**EXERCISE REQUIREMENTS**
When you reach a picture, skip it, and retype every line below exactly.

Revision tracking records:
....................

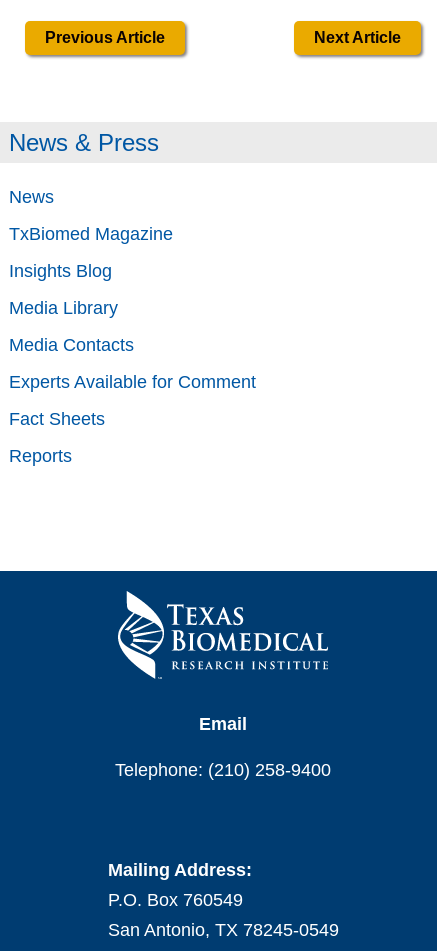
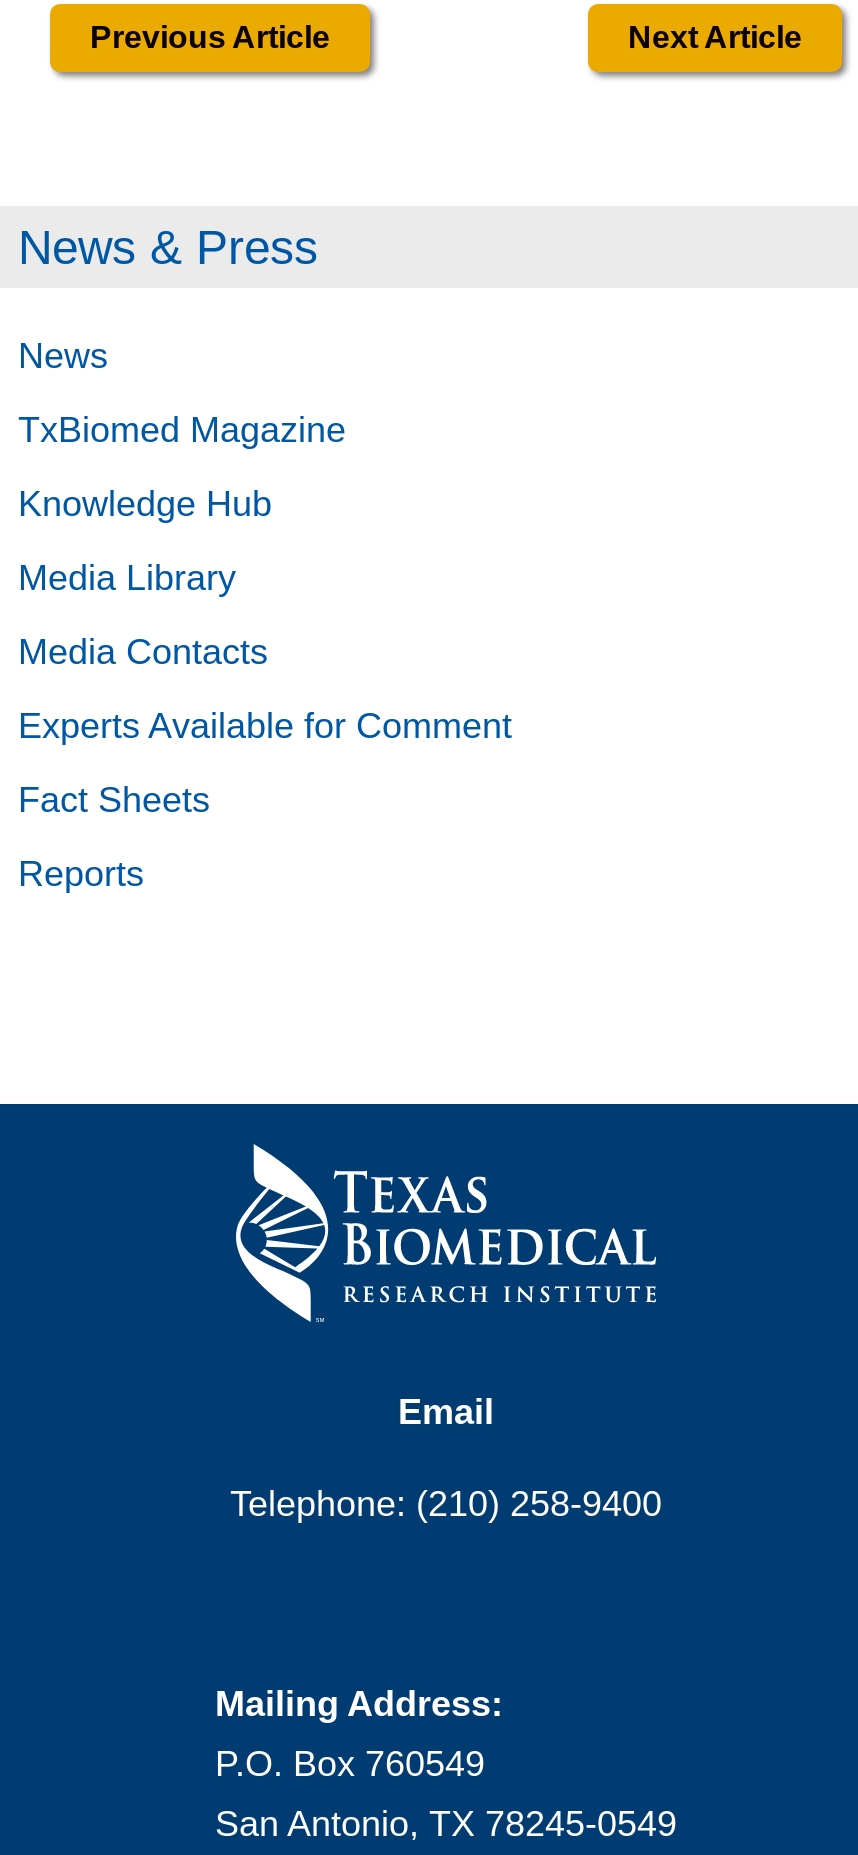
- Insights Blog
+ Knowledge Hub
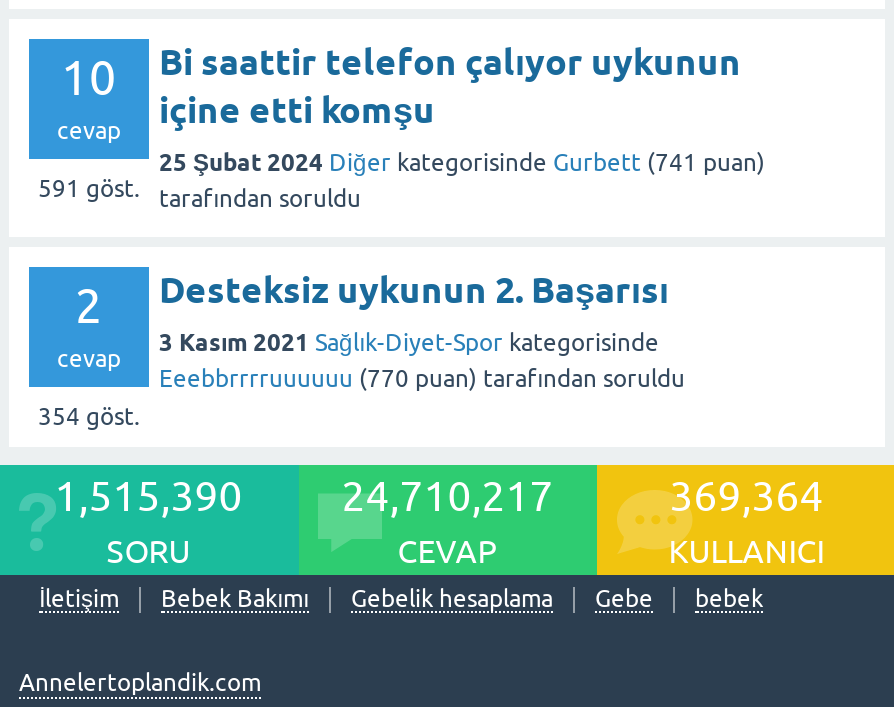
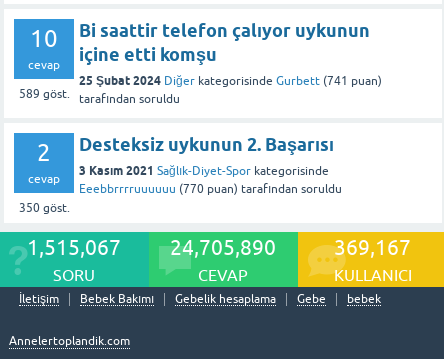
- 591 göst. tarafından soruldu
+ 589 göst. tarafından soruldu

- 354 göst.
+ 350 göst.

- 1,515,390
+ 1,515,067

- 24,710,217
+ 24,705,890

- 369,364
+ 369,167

....................

**PROBLEM SOLUTION**
- Insights Blog
+ Knowledge Hub
- 591 göst. tarafından soruldu
+ 589 göst. tarafından soruldu

- 354 göst.
+ 350 göst.

- 1,515,390
+ 1,515,067

- 24,710,217
+ 24,705,890

- 369,364
+ 369,167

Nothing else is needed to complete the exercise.